Intrusion-tolerant system , ITS , Availability , Security
Improvements in communication and networking technologies have enabled various types of information services, such as social networking, data searching, and commercial banking via the Internet. Such openness provides convenience and efficiency, but also has fundamental vulnerabilities.
Traditional protection techniques, such as intrusion detection systems (IDS) , intrusion prevention systems, and firewalls , sometimes achieve excellent attack detection and prevention by analyzing previous intrusion records. However, because they are based on existing attack signatures, they cannot detect new and unreported intrusions. A zero-day attack is a representative example.
To moderate such a problem, an anomaly-based IDS was proposed, but it had substantial disadvantages such as higher false positive rates. Situations in which an attack is successful and damages the system performance must be considered. To provide service reliability and survivability in a threatening environment, the intrusion-tolerant system (ITS), an advanced-concept security solution, was proposed.
Many studies on ITS have been introduced, and they have been based on two principles: redundancy and diversity. Since ITS must provide reliable service even in the vent of damage, redundancy is a mandatory mechanism to avoid a single-point-of-failure problem. However, homogeneous redundancy still retains common vulnerabilities that can be utilized by attackers. Diversity can address this problem by implementing functions in various ways. For example, a system administrator operating Web servers can use different operating systems and software to remove common weaknesses.

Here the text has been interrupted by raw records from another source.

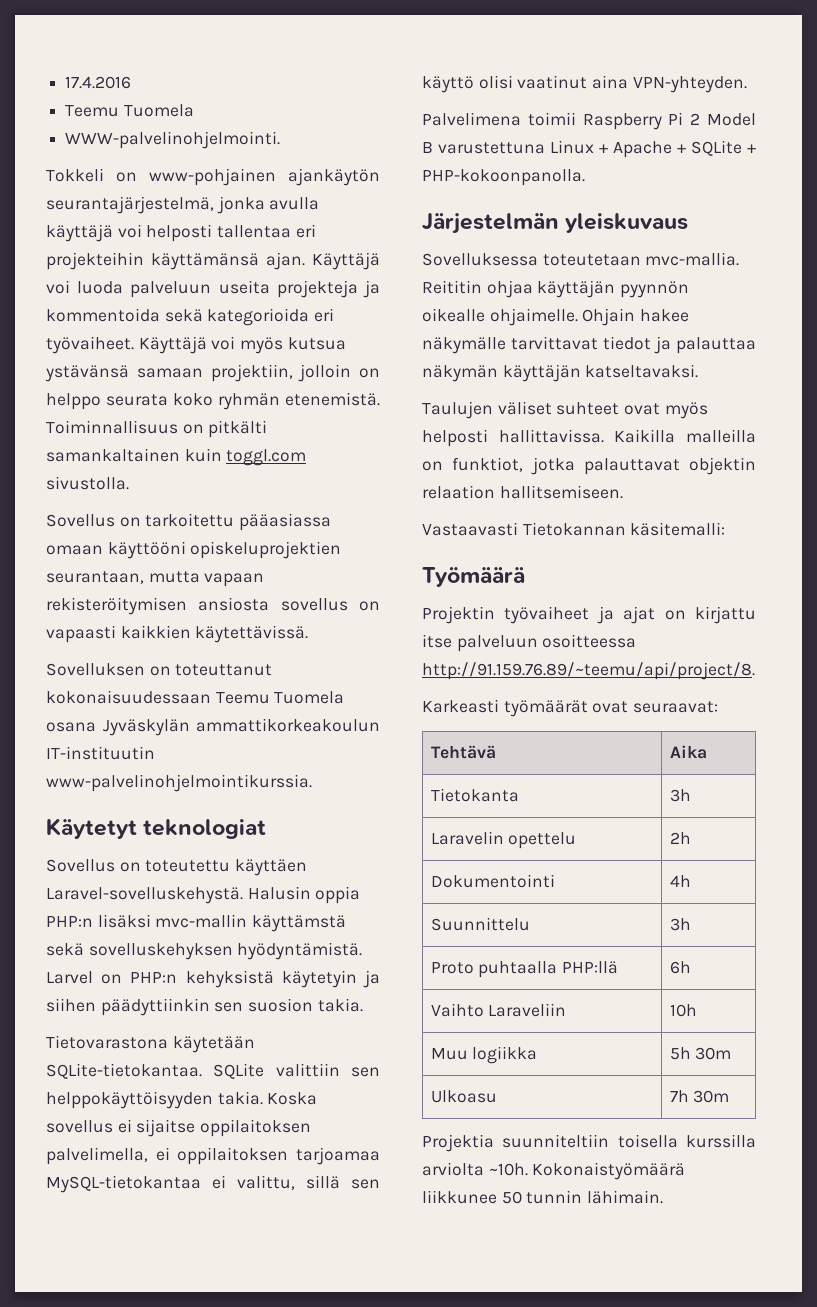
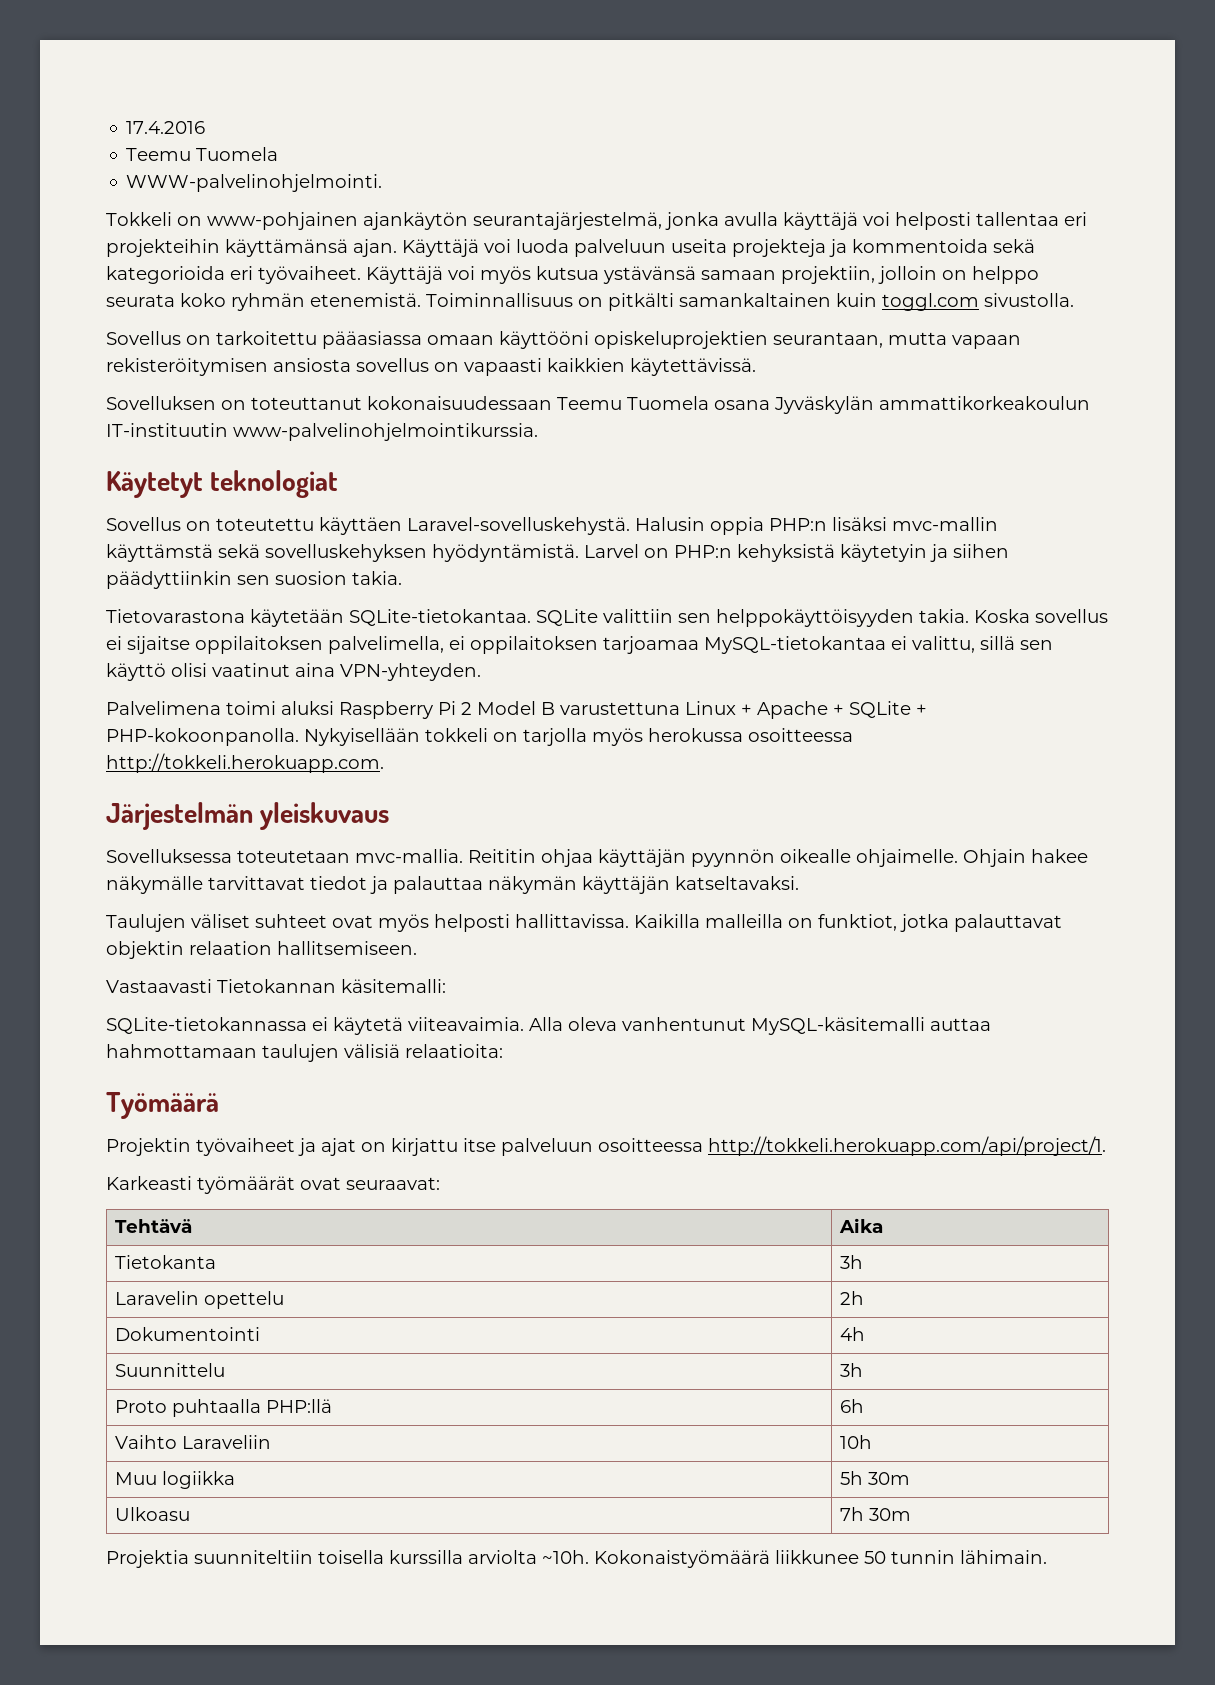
[527,112,576,126] toimii -> [226,701,334,715] toimi aluksi
(585, 177) none -> [304,728,853,746] [106,753,384,773] Nykyisellään tokkeli on tarjolla myös herokussa osoitteessa http://tokkeli.herokuapp.com.
(726, 529) none -> [106,1017,991,1035] [106,1044,503,1062] // SQLite-tietokannassa ei käytetä viiteavaimia. Alla oleva vanhentunut MySQL-käsitemalli auttaa hahmottamaan taulujen välisiä relaatioita:
[422,662,755,680] http://91.159.76.89/~teemu/api/project/8. -> [708,1136,1106,1156] http://tokkeli.herokuapp.com/api/project/1.

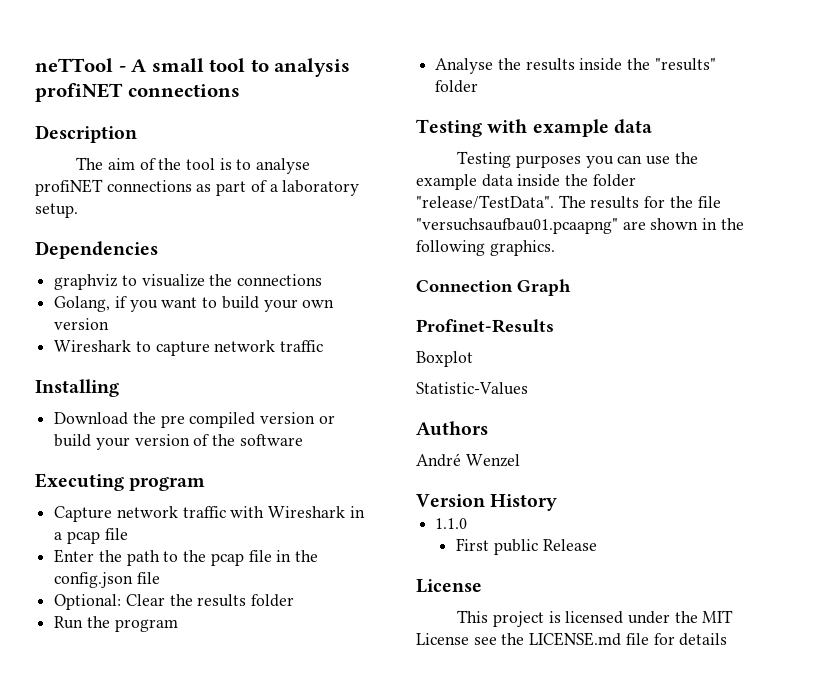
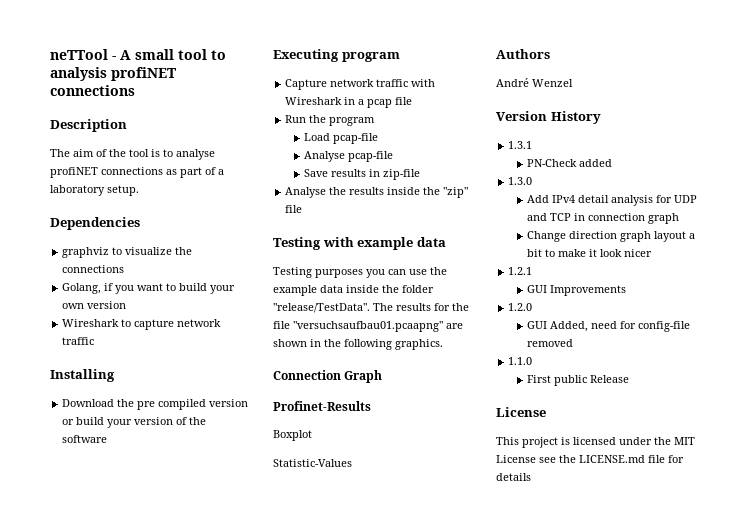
[54,549,319,566] [54,572,160,588] [54,594,295,610] [54,616,178,632] Enter the path to the pcap file in the config.json file // Optional: Clear the results folder // Run the program -> [285,115,376,126] [303,133,378,144] [303,151,393,162] [303,169,420,180] Run the program // Load pcap-file // Analyse pcap-file // Save results in zip-file
[654,58,716,71] [435,80,479,93] "results" folder -> [443,187,469,198] [285,205,303,213] "zip" file
(558, 502) none -> [508,141,533,149] [526,159,612,167] [508,177,533,185] [526,195,697,206] [526,213,679,224] [526,231,695,242] [526,249,652,257] [508,267,533,275] [526,285,626,296] [508,303,533,311] [526,321,690,332] [526,339,573,347] // 1.3.1 // PN-Check added // 1.3.0 // Add IPv4 detail analysis for UDP and TCP in connection graph // Change direction graph layout a bit to make it look nicer // 1.2.1 // GUI Improvements // 1.2.0 // GUI Added, need for config-file removed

In this survey, representative studies on ITS are presented. Classification is provided according to the operational strategies to supply various technical insights.
The rest of the paper is organized as follows. Section Ⅱ is about conventional studies on middleware-based ITS, hardware-based ITS, and recovery-based ITS. In Section Ⅲ, recent work developed from the conventional studies is presented. The paper ends with a conclusion in Section Ⅳ.
Hardware-based ITS utilizes hardware architectures, which are specially designed to prevent certain classes of attacks to maintain crucial services. Hierarchical adaptive control of quality of service for intrusion tolerance architecture includes the diverse replication  and networkbased IDS , as shown in Fig. 1. The firewall is responsible for the qualified access to the server from the Internet. The monitor manages the servers, and reconfigures services immediately using the private communication channels if necessary. It is possible to assemble the architecture with commercial off-the-shelf (COTS) servers. Nevertheless, it is not adequate for dealing with more complicated situations, because the main purpose of the architecture is to serve for a short period of time in a threatening environment. Flexible extension is not supported either.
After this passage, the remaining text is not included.